For years, the ECB had also supported the eurozone’s south by implementing negative interest rates, even though this fueled massive asset bubbles in the north. Because of soaring inflation in Europe, it has recently had to raise interest rates. Shielding debt-stricken governments from the potentially disastrous effects of these rate hikes on borrowing costs is becoming a new priority.

Fiscal dominance

We may be at the beginning of an era of two-speed monetary policy in Europe: tightening in the north, where debt is under control, and further easing in the south, where it is not. If so, the cracks in the EMU’s facade might be getting even deeper.

Whatever the challenges facing monetary policy, everything now seems to revolve around intergovernmental transfers. And yet, recessions worsen, badly needed public investments are not made, and debt continues to balloon in the protected countries.

Ironically, those countries complain about the ECB’s every move. According to the Spanish economist Mr. Lacalle, the recent rate hikes – still far too moderate to curb inflation – were dubbed “monetary terrorism” by Spain’s socialist and left-wing populist governing coalition. Instead of making the most of it, the Pedro Sanchez-Podemos government prefers to squander generous ECB support on politically motivated spending – on top of that, Mr. Lacalle writes, “biting the hand that feeds it.”
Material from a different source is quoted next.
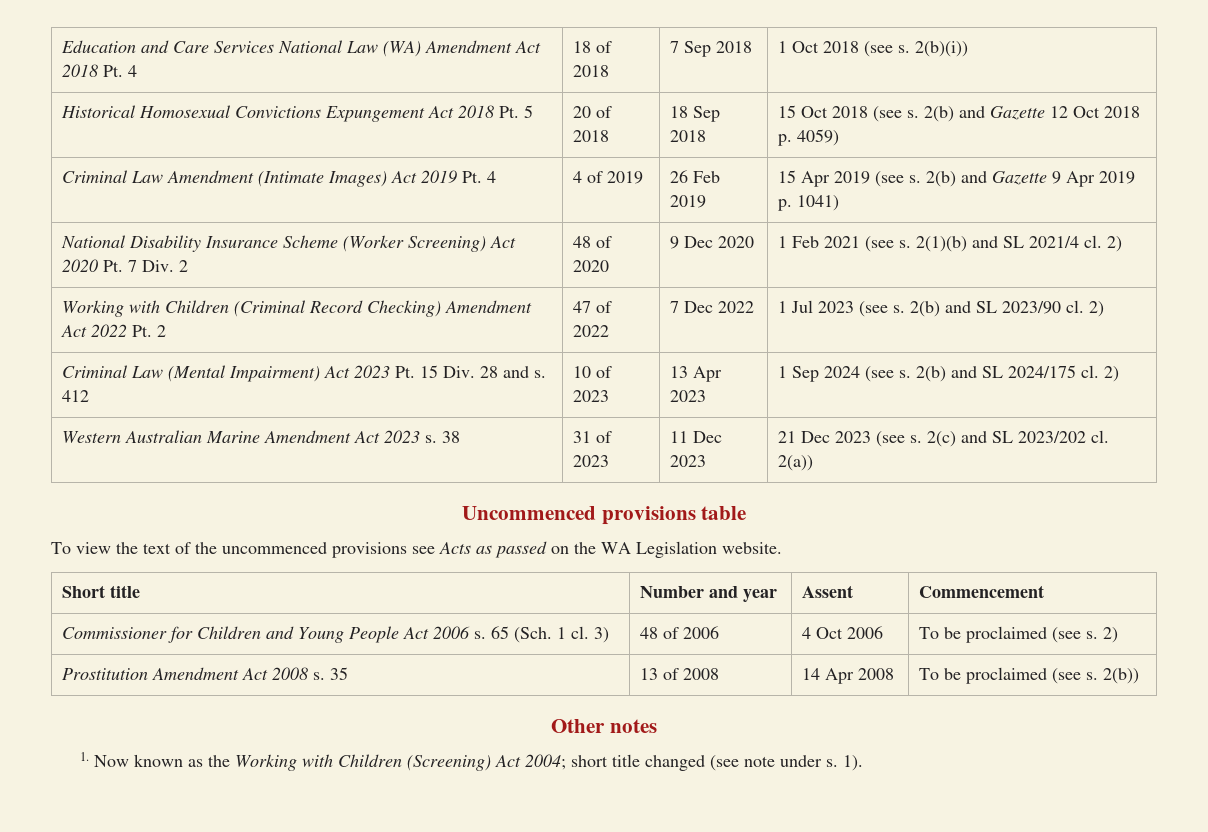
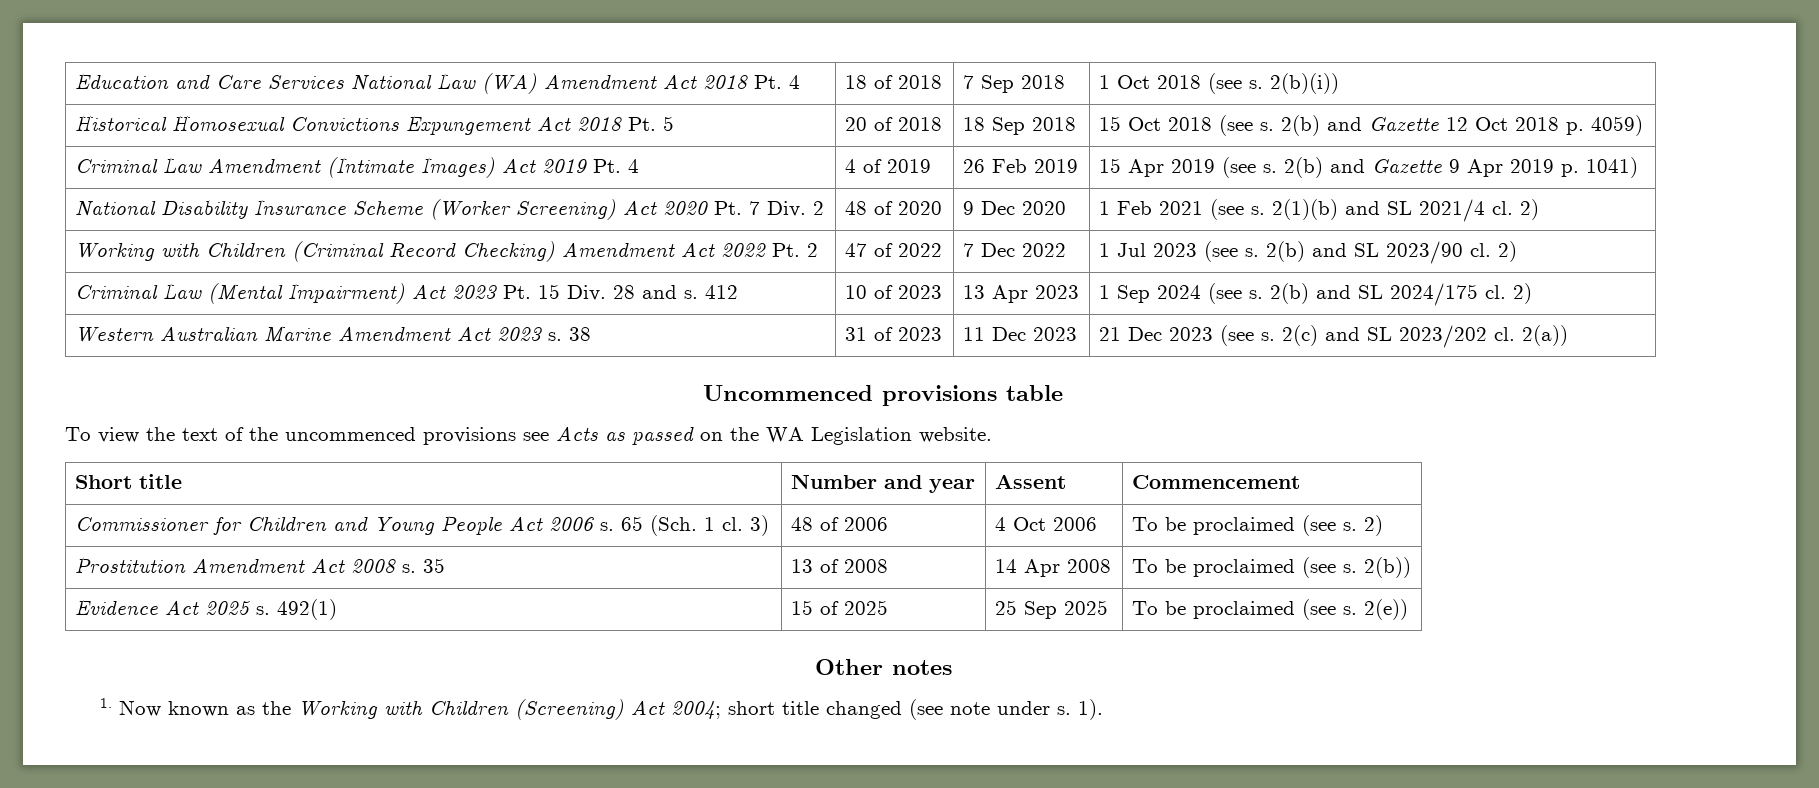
+ Evidence Act 2025 s. 492(1) | 15 of 2025 | 25 Sep 2025 | To be proclaimed (see s. 2(e))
Chasing off the shadow of fiscal dominance was a priority for the EMU’s architects. It now appears to have gotten in through the backdoor.

Mr. Varoufakis, like many others, believes that the EMU – or rather, the principles of fiscal self-discipline on which it is grounded – are responsible for the fault line between north and south. What if it was the very erosion of these principles that exacerbated the problem? In either case, the future of the euro may be at stake.